Your goal>
Everything from the line containing "subtotal: 2906.01 -> 4297.08" through the last line of the records below should be printed exactly, please, and nothing else.

Provided records>
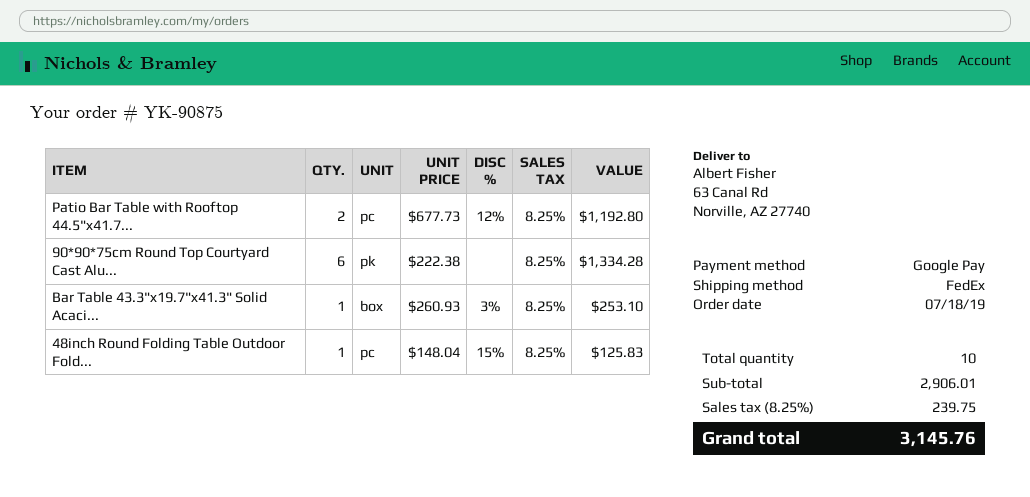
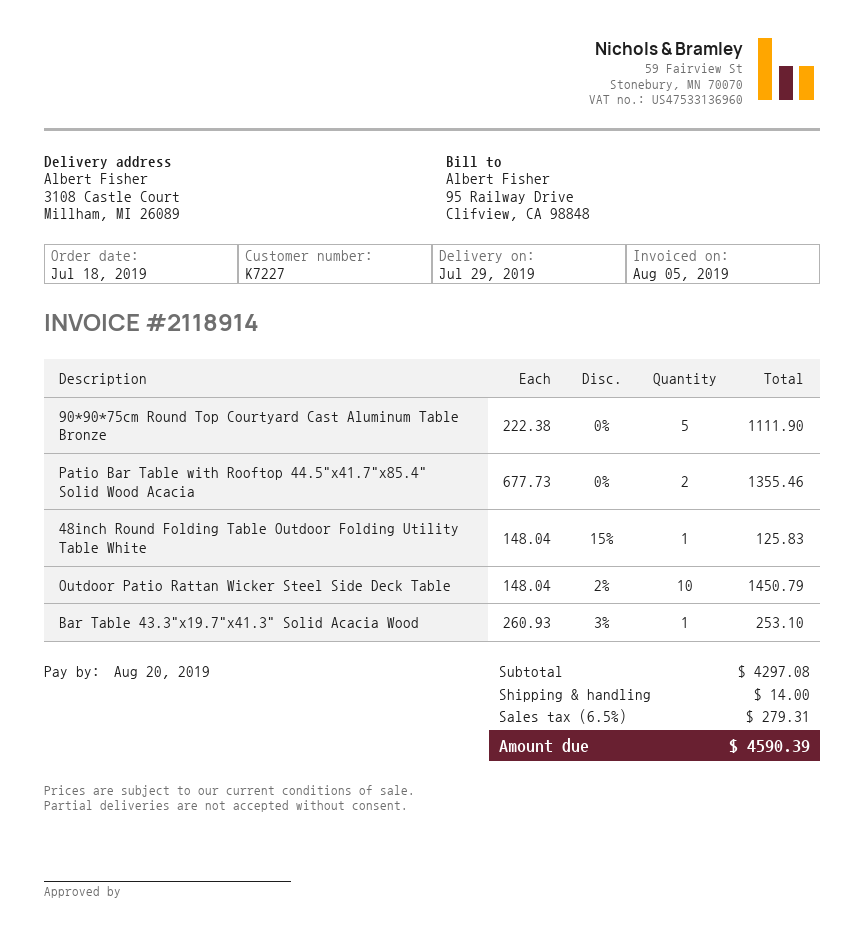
ship to: 63 Canal Rd, Norville, AZ 27740 -> 3108 Castle Court, Millham, MI 26089
Patio Bar Table with Rooftop 44.5"x41.7...: 2 x 677.73 - 12% = 1192.80 -> 2 x 677.73 = 1355.46
90*90*75cm Round Top Courtyard Cast Alu...: 6 x 222.38 = 1334.28 -> 5 x 222.38 = 1111.90
Outdoor Patio Rattan Wicker Steel Side Deck Table: none -> 10 x 148.04 - 2% = 1450.79
subtotal: 2906.01 -> 4297.08
shipping: none -> 14.00
tax: 8.25% = 239.75 -> 6.5% = 279.31
total: 3145.76 -> 4590.39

Response to this task>
subtotal: 2906.01 -> 4297.08
shipping: none -> 14.00
tax: 8.25% = 239.75 -> 6.5% = 279.31
total: 3145.76 -> 4590.39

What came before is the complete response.